WikiDer > Signor Lipps Effekt
Es Signor Lipps-Effekt ist in der Paläontologie und Evolutionsbiologie das Prinzip, dass, weil nicht alle Einzelorganismen als Fossilien, das erste und letzte Individuum aus a Taxon können nicht als Fossilien gefunden werden.[1] Dank dieses Effekts scheint eine bestimmte fossile Art immer früher ausgestorben zu sein, als sie tatsächlich war. Scheint auch Massenaussterben länger halten, als es tatsächlich der Fall war.
Der Effekt wurde 1938 veranschaulicht, als a Quastenflosser gefangen wurde, eine Fischart, von der man bisher annahm, dass sie im spätenKreide (vor 70 Millionen Jahren) ausgestorben.
Der Signor-Lipps-Effekt verursacht eine Reihe wichtiger Probleme in der Paläontologie:
- Es macht es sehr schwierig, die Zeitspanne und Geschwindigkeit von Massenaussterben zu bestimmen.
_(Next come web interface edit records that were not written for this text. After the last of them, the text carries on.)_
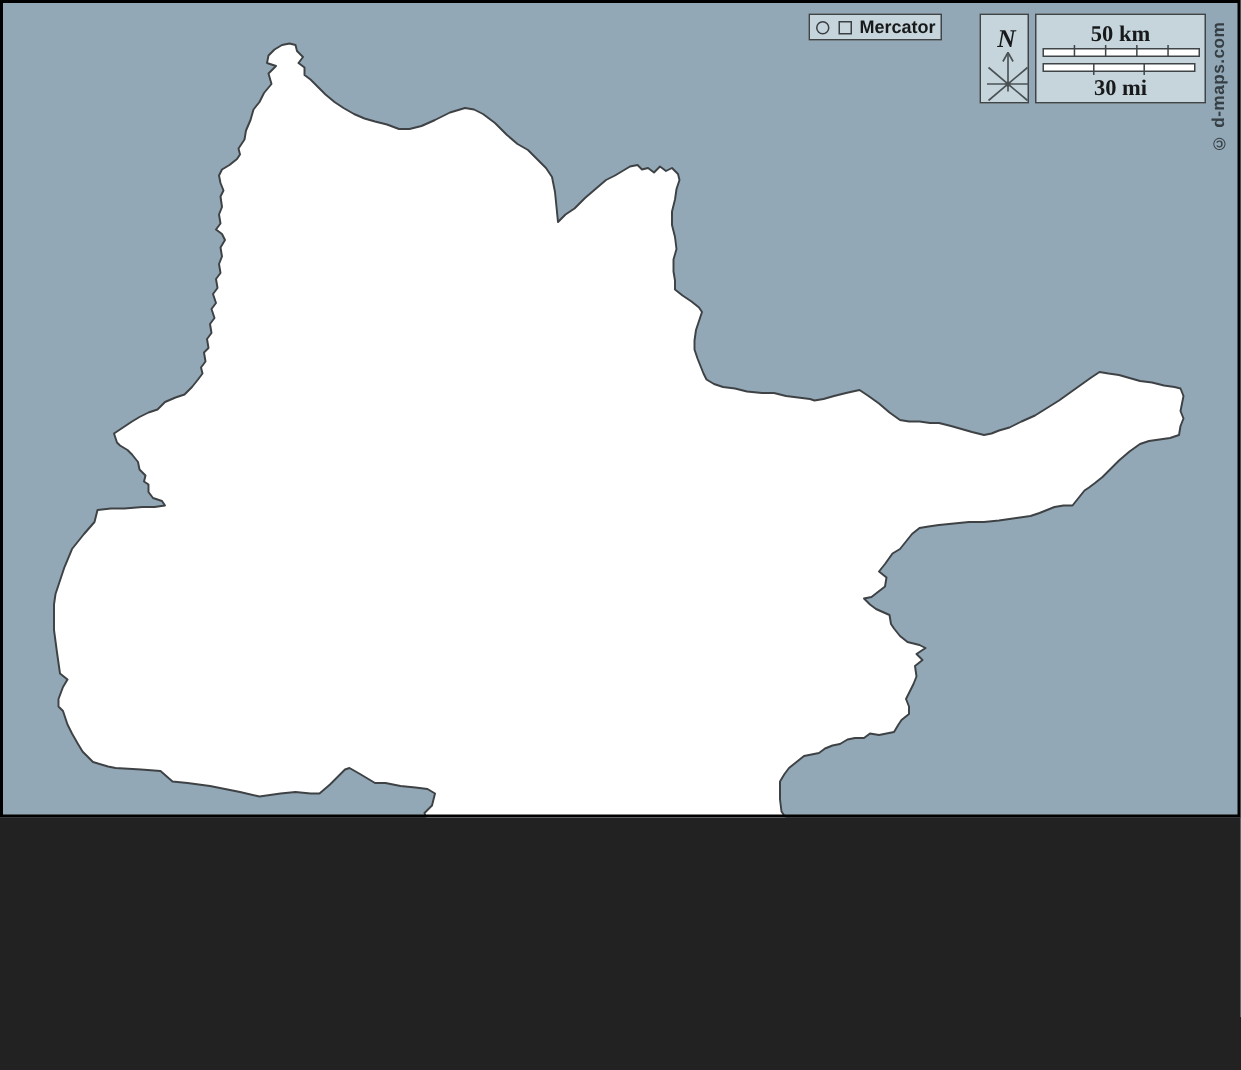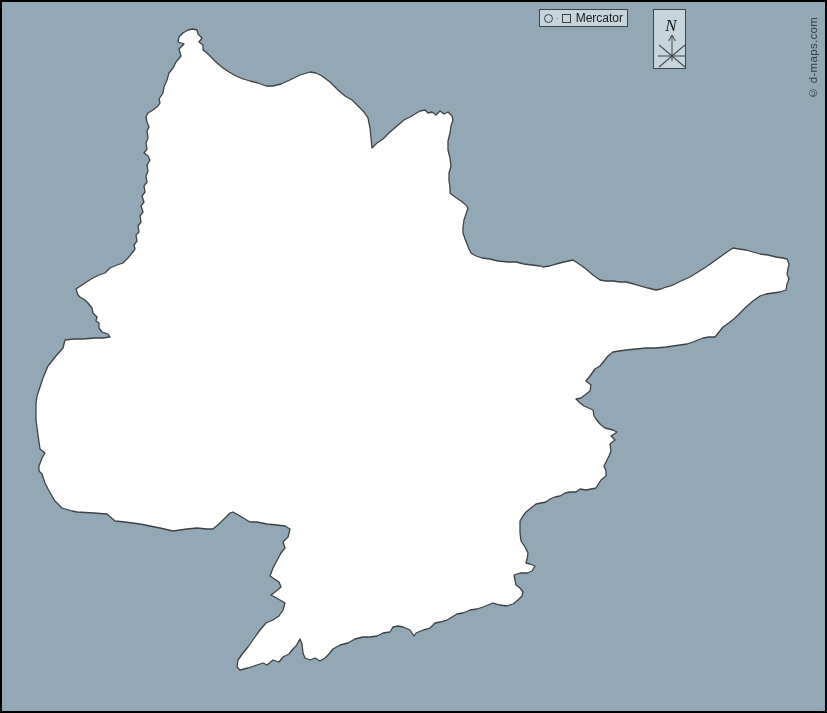--- a/index.html
+++ b/index.html
@@ -1,22 +1,23 @@
 <!DOCTYPE html>
 <html><head>
 <meta charset="utf-8">
 <style>
   html,body{margin:0;padding:0;background:#222;}
   *{box-sizing:border-box;}
   .stage{
     position:relative;
-    width:827px;height:713px;
+    width:827px;height:545px;
     background:#93a8b6;
     font-family:"Liberation Sans", sans-serif;
     overflow:hidden;
+    font-weight:bold;
   }
   .frame{
     position:absolute;inset:0;
     border:2px solid #000000;
     pointer-events:none;
     z-index:30;
   }
   .map-svg{position:absolute;left:0;top:0;z-index:1;}
   .panel{
     position:absolute;
@@ -81,17 +82,41 @@
         <line x1="5" y1="35" x2="31" y2="57"></line>
         <line x1="4" y1="46" x2="32" y2="46"></line>
         <line x1="18" y1="25" x2="18" y2="51"></line>
         <line x1="18" y1="25" x2="14.6" y2="31"></line>
         <line x1="18" y1="25" x2="21.4" y2="31"></line>
       </g>
       <circle cx="18" cy="46" r="1.7" fill="#4a5154"></circle>
     </svg>
   </div>
 
+  <div class="panel scalebox" style="background-color: rgb(198, 213, 220); border-color: rgb(63, 68, 70);">
+    <svg width="112" height="58" viewBox="0 0 112 58">
+      <text class="scale-label" x="56" y="17" text-anchor="middle">50 km</text>
+
+      <g>
+        <rect x="4.5" y="22.5" width="104" height="5" fill="#ffffff" stroke="#3f4446" stroke-width="1"></rect>
+        <g stroke="#3f4446" stroke-width="1">
+          <line x1="25.3" y1="20" x2="25.3" y2="27.5"></line>
+          <line x1="46.1" y1="20" x2="46.1" y2="27.5"></line>
+          <line x1="66.9" y1="20" x2="66.9" y2="27.5"></line>
+          <line x1="87.7" y1="20" x2="87.7" y2="27.5"></line>
+        </g>
+      </g>
+
+      <g>
+        <rect x="4.5" y="32.5" width="101" height="5" fill="#ffffff" stroke="#3f4446" stroke-width="1"></rect>
+        <g stroke="#3f4446" stroke-width="1">
+          <line x1="38.2" y1="32.5" x2="38.2" y2="40"></line>
+          <line x1="71.8" y1="32.5" x2="71.8" y2="40"></line>
+        </g>
+      </g>
+      <text class="scale-label" x="56" y="53" text-anchor="middle">30 mi</text>
+    </svg>
+  </div>
 
   <div class="copyright">© d-maps.com</div>
 
   <div class="frame" style="border-color: rgb(0, 0, 0);"></div>
 </div>
 
 </body></html>

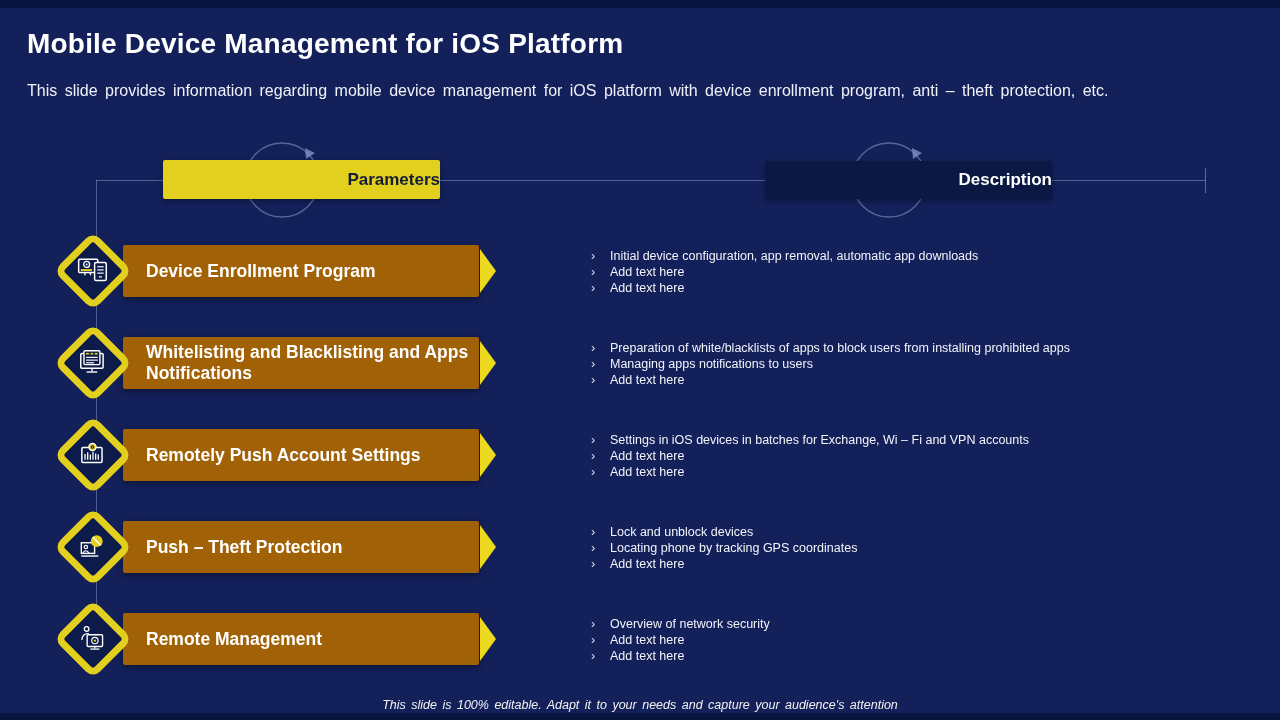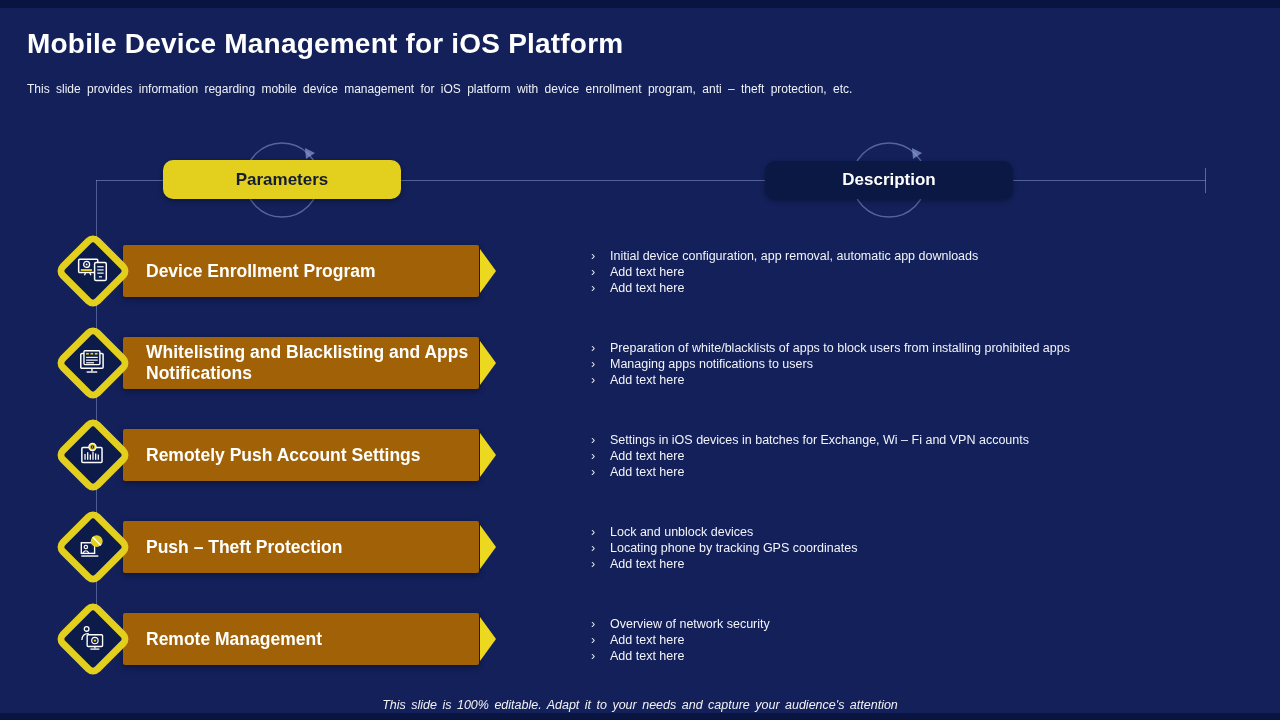--- a/index.html
+++ b/index.html
@@ -4,30 +4,30 @@
 <style>
   html,body{margin:0;padding:0;background:#000;}
   .slide{
     position:relative;width:1280px;height:720px;overflow:hidden;
     background:#13205a;
     font-family:"Liberation Sans", sans-serif;color:#fff;
   }
   .strip-top{position:absolute;left:0;top:0;width:100%;height:8px;background:#0a1440;}
   .strip-bottom{position:absolute;left:0;bottom:0;width:100%;height:7px;background:#0a1440;}
   .title{position:absolute;left:27px;top:28px;font-size:28px;font-weight:bold;letter-spacing:.2px;}
-  .subtitle{position:absolute;left:27px;top:82px;font-size:12px;word-spacing:3px;color:#f0f2f8;}
+  .subtitle{position:absolute;left:27px;top:82px;font-size:16px;word-spacing:3px;color:#f0f2f8;}
   
   .hline{position:absolute;left:96px;top:180px;width:1110px;height:1px;background:rgba(135,152,205,.55);}
   .vline{position:absolute;left:96px;top:180px;width:1px;height:459px;background:rgba(135,152,205,.5);}
   .endtick{position:absolute;left:1205px;top:168px;width:1px;height:25px;background:rgba(135,152,205,.6);}
   
   .decor{position:absolute;width:90px;height:90px;z-index:1;}
   
-  .pill{position:absolute;z-index:2;display:flex;align-items:center;justify-content:center;
-        border-radius:10px;font-size:17px;font-weight:bold;box-shadow:0 2px 5px rgba(0,0,0,.35);}
+  .pill{position:absolute;z-index:2;display:flex;align-items:center;justify-content:flex-end;
+        border-radius:2px;font-size:17px;font-weight:bold;box-shadow:0 2px 5px rgba(0,0,0,.35);padding-left:39px;}
   .pill-params{left:163px;top:160px;width:238px;height:39px;background:#e3cf1e;color:#141d36;}
   .pill-desc{left:765px;top:161px;width:248px;height:38px;background:#0a1843;color:#fff;}
   
   .rowbar{position:absolute;left:123px;width:356px;height:52px;background:#a16207;
           display:flex;align-items:center;padding-left:23px;box-sizing:border-box;
           border-radius:2px;box-shadow:0 2px 6px rgba(0,0,0,.4);z-index:2;}
   .rowbar .t{font-size:17.5px;font-weight:bold;line-height:21px;}
   .arrow{position:absolute;left:480px;width:0;height:0;z-index:2;
          border-left:16px solid #ecd91f;border-top:22px solid transparent;border-bottom:22px solid transparent;}
   .diamond{position:absolute;left:65px;width:42px;height:42px;border:7px solid #e3cf1e;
Dies macht es schwierig, die Ursachen von Massensterben zu bestimmen. Es Aussterben des Dinosaurier Früher glaubte man beispielsweise, dass es sich um einen allmählichen Prozess handelte, aber seit 1980 gibt es Beweise dafür, dass es sich um ein sehr abruptes Ereignis handelte, möglicherweise verursacht durch a Meteoriteneinschlag. Diese Unterscheidung war von den erhaltenen Fossilien nicht möglich.
- Es macht es schwierig zu bestimmen, wann ein bestimmtes Taxon zum ersten Mal aufgetreten ist, was es schwieriger macht, es zu identifizieren Stammbaum von einem bestimmten Sex zu entscheiden. Die angebliche Verwandtschaft zwischen zwei fossilen Arten kann durch die Entdeckung eines einzigen Fossils einer der beiden, das älter ist als zuvor gefunden, in Frage gestellt werden.